Reflecting the Dawn

Andy Moses
Reflecting the Dawn
Acrylic on concave canvas, 2007
40 x 96 inches
Museum pruchase with funds from Murray and Ruth Gribin
2009.003

Andy Moses’ abstract paintings eloquently suggest clouds, horizons, pools of water, deserts, or the sea but are not traditional landscapes. The references to nature are subtle and the viewer can interpret the paintings in more than one way.

Now that there are multiple new ways of viewing nature, for example, using Google Earth on the Internet, Moses seeks a way of instilling an understanding of terrain and sense of the sublime into landscape painting that is more consistent with 21st-century ways of viewing nature.

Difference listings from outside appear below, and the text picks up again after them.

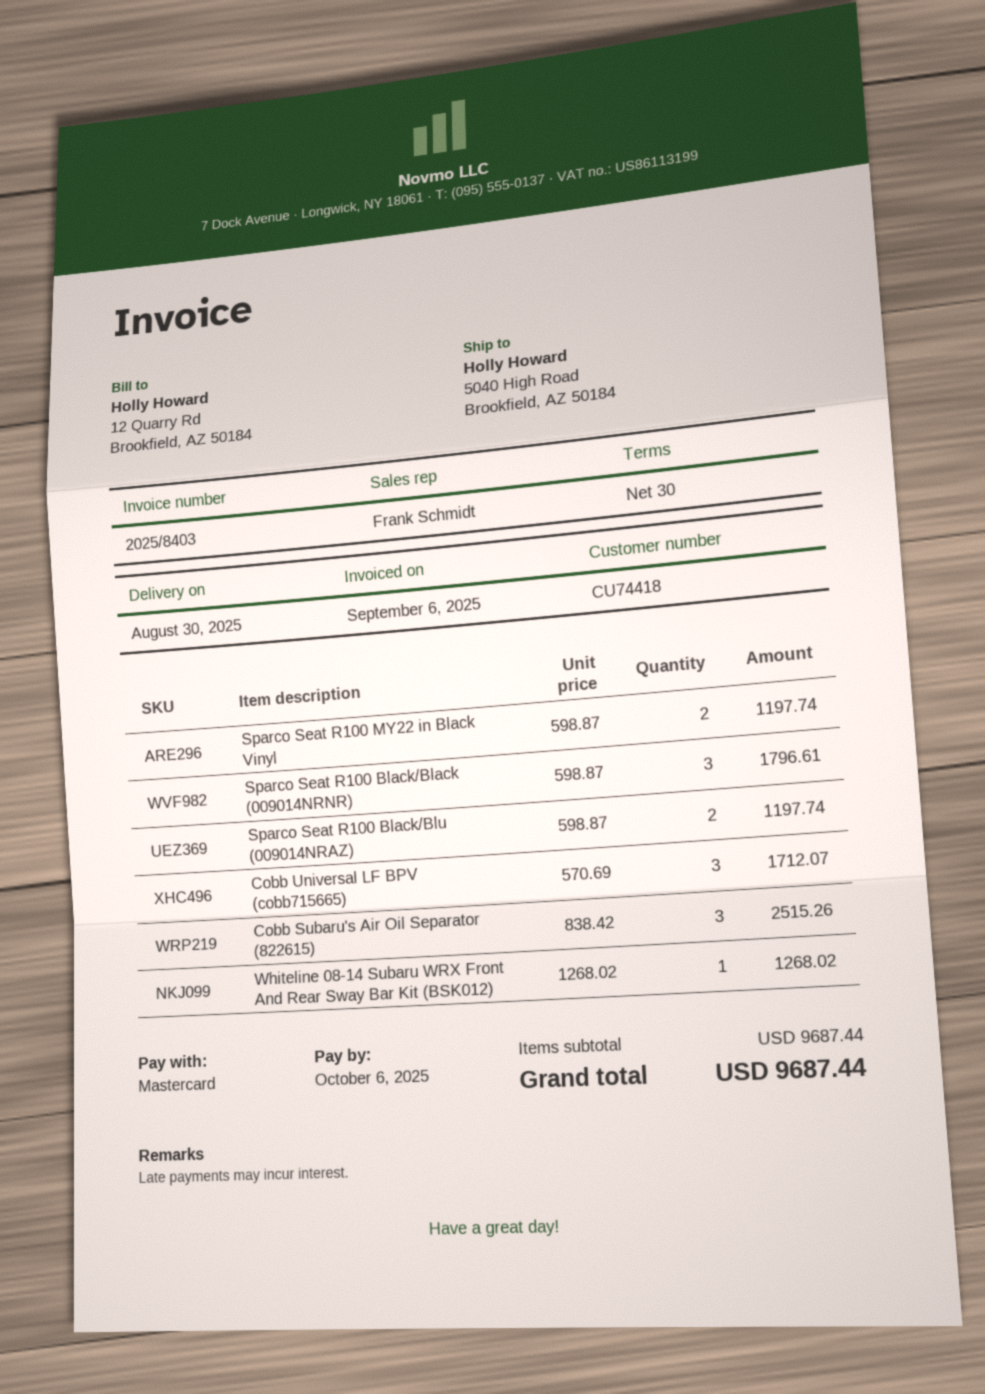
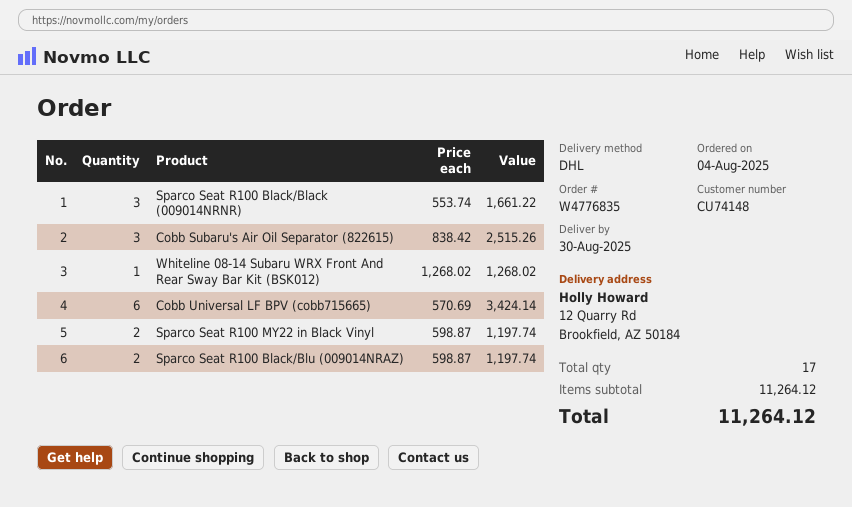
customer number: CU74418 -> CU74148
ship to: 5040 High Road, Brookfield, AZ 50184 -> 12 Quarry Rd, Brookfield, AZ 50184
Sparco Seat R100 Black/Black (009014NRNR): 3 x 598.87 = 1796.61 -> 3 x 553.74 = 1661.22
Cobb Universal LF BPV (cobb715665): 3 x 570.69 = 1712.07 -> 6 x 570.69 = 3424.14
subtotal: 9687.44 -> 11264.12
total: 9687.44 -> 11264.12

Yet Moses’ Horizon series actually comes out of the artist’s direct experience of nature, surfing and looking out to sea at the horizon while enveloped in the pearlescent glow of the sea and sky. Reflecting the Dawn is a grandly scaled lyrical abstraction that alludes to the horizon and to that elusive time of day when the sun is beginning to rise in opalescent pink, pearl, and blue.

Moses’ engagement with nature has caused him to discover that there’s a natural dialogue between what lies above and below the horizon. In Reflecting the Dawn he tries to capture the echoing of light between sea and sky.

The concave surface of Reflecting the Dawn helps to create a sense of deep space, putting the viewer at the center of a transforming panoramic experience that shifts as one moves around the painting.

ENTER YOUR INFO BELOW FOR INSTANT ACCESS TO THE BASH

Access Granted!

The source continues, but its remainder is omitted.